On June 21, 2016 we embarked on Decoding the Civil War, an ambitious project to transcribe 12,921 handwritten pages from 35 ledgers. These ledgers were from the archive of Thomas T. Eckert, head of the Washington office of the United States Military Telegraph, Assistant Quartermaster of U.S. Army, and Assistant Superintendent of the U.S. Military Telegraph.
The 35 ledgers record the telegrams sent and received by the War Department during the American Civil War. About one-third of the recorded messages in the ledgers were written in code, and another third may have never been published in the The War of the Rebellion: A Compilation of the Official Records of the Union and Confederate Armies (often simply abbreviated to OR), and there are more than 100 communiques from Lincoln himself.
As of this morning, November 15, 2017, we can announce that all the ledgers have been transcribed by our Volunteer Corps! All the difficult work of parsing sentences, figuring out 19th Century hand and spelling, and even dealing with difficult to read, smeared, pages has been completed in under 17 months. An incredible achievement. It would have taken 2 staff members working nearly full time 3 to 4 years to reach this goal!
We have begun to publish those ledgers on the Huntington Digital Library; 16 are already available for researchers. As we work though the huge amount of data provided by our Volunteer Corps, the remaining volumes will be published. We are excited to provide this new trove of American Civil War material to the Public, Researchers, and Students. The work completed has already been used to create educational materials that will be published shortly.
We began this project hoping to be finished in six months to a year. We learned quickly that it would take longer, that the task was full of challenges, and that tools needed to be built to overcome some of those challenges. Through it all our loyal volunteers stayed with Decoding the Civil War. As we move forward with the next phase of our project we will call again on those volunteers to help.
Right now, those volunteers can rest. All who have worked on Decoding the Civil War deserve thanks.
Strike up the Band! A lively polka is in order!
Thank you also to the National Historical Publications and Records Commission (NHPRC), which funded a two year grant for this project and to our institutions who have provided support throughout: The Huntington Library, Art Collections, and Botanical Gardens; North Carolina State University; and Zooniverse with its spectacular team at the University of Minnesota. Finally, a thank you to Daniel W. Stowell, whose advice, support and enthusiasm has been fundamental since the beginning.
After a year of hard work by our volunteers on Decoding the Civil War, Phase 1, we are about ready to launch Phase 2, the marking of metadata within specific telegrams. There are two work flows to this task. The first work flow, Code Words, is marking the arbitraries, or code words, for those messages in code. These coded telegrams will then be fed into Phase 3, the final decoding of the telegrams.

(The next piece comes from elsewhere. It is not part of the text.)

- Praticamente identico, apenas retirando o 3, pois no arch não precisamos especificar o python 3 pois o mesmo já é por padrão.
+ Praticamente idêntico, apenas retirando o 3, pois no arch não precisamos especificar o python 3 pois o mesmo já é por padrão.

Having the marked arbitraries should make the process of decoding much faster, possibly aided by computer algorithms.
The second work flow, Metadata, is a little more ambitious and complex, as we are asking our volunteers to work with individual telegrams, identifying specific metadata such as the sender, recipient, date sent, time received, etc. We are asking for metadata for a total of 10 fields; most telegrams have only a few; rarely do they have all 10. What we wish to accomplish is a way to provide simple metadata that will enable researchers to find all the telegrams to, say, Secretary of War Edwin M. Stanton, no matter whether it is in Ledger 2, or 6, or 22.
But did not Phase 1 enable full-text searching? Yes it did, and it is wonderful, but the transcriptions are accurate to the text as written in the ledger. Keeping with Stanton, if you typed in “Stanton” in the search box, you would get those pages where “Stanton” matches the search. But what if the telegram begins or ends with “EMS” or “Stantin” or “the Secretary of War”? The full-text search would ignore those pages. Furthermore, such a search looks at the whole message and returns results for any mention of “Stanton,” including other people named Stanton or places named Stanton. What if you want to look for Stanton only as the recipient? A search in a specific metadata field for “recipient” would enable that search and give you the correct results.

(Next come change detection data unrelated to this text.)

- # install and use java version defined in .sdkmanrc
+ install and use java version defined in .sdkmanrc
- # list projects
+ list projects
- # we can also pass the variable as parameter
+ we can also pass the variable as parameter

To aid in that search we will take the metadata tagged by the volunteers in Phase 2 and standardize the terms. So, continuing with Stanton, if the recipient is “EMS” and it is tagged as a sender or recipient, we will be able to take the consensus term and edit it to the standardized form of “Stanton, Edwin M. (Edwin McMasters), 1814-1869.” Once all the telegrams are tagged and the fields edited, if you do a specific search for “Recipient” as “Stanton, Edwin M. (Edwin McMasters), 1814-1869.” you will only get those telegrams to Stanton, not from or about him, and you will have those whether they are sent to him as “EMS,” “Stanton,” or “Stantin.”

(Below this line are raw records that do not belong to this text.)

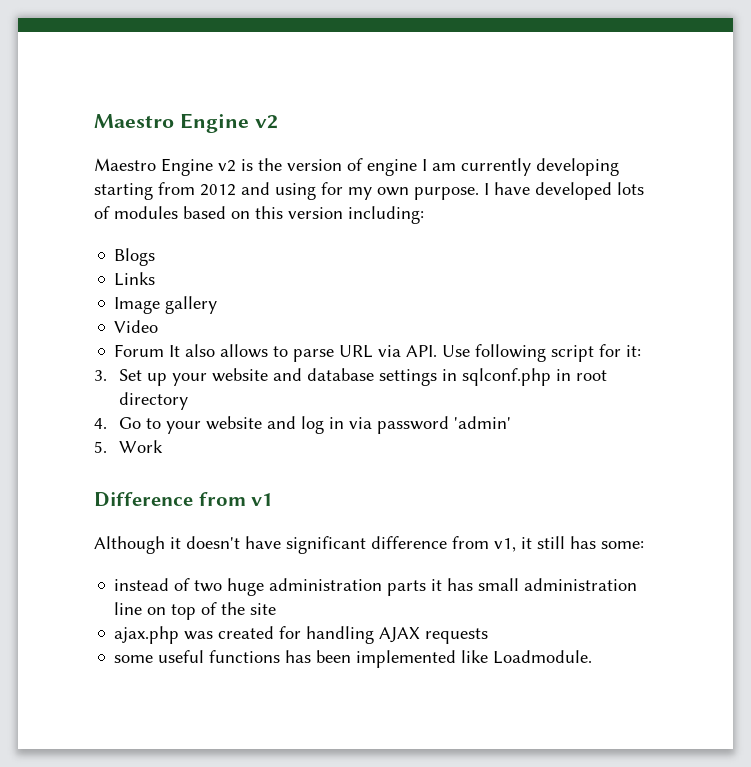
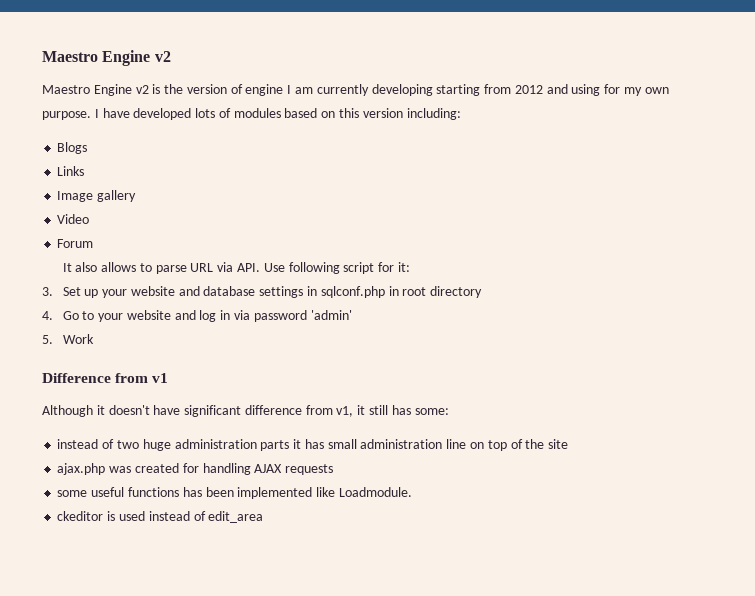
- Forum It also allows to parse URL via API. Use following script for it:
+ Forum
+ It also allows to parse URL via API. Use following script for it:
+ ckeditor is used instead of edit_area

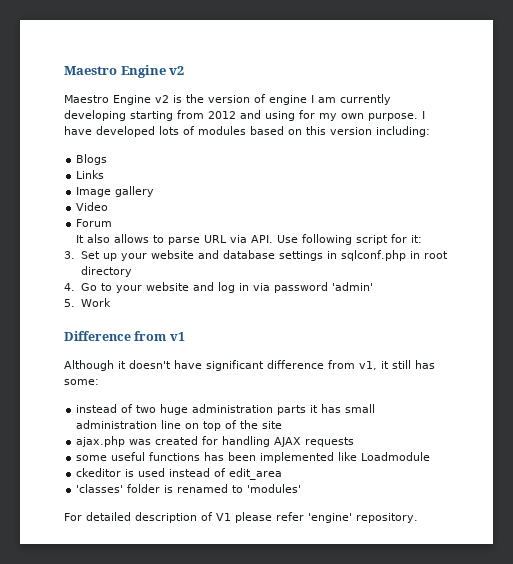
- some useful functions has been implemented like Loadmodule.
+ some useful functions has been implemented like Loadmodule
+ 'classes' folder is renamed to 'modules'
+ For detailed description of V1 please refer 'engine' repository.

The tagging of individual telegrams in the Phase 2 Metadata workflow will eventually enable specific searches to be done across the almost 16,000 telegrams. It will enable users to look for individuals or places or dates in specific fields. And the tagging of code words (arbitraries) in the Code Word work flow will help round out this project with the final decoding of encoded telegrams. An incredibly useful archive has been made available in Phase 1 of Decoding the Civil War. Help us leverage and categorize that hard-earned knowledge in Phase 2 to aid in the discovery of the American Civil War.
By Daniel Stowell, Decoding the Civil War Independent Researcher.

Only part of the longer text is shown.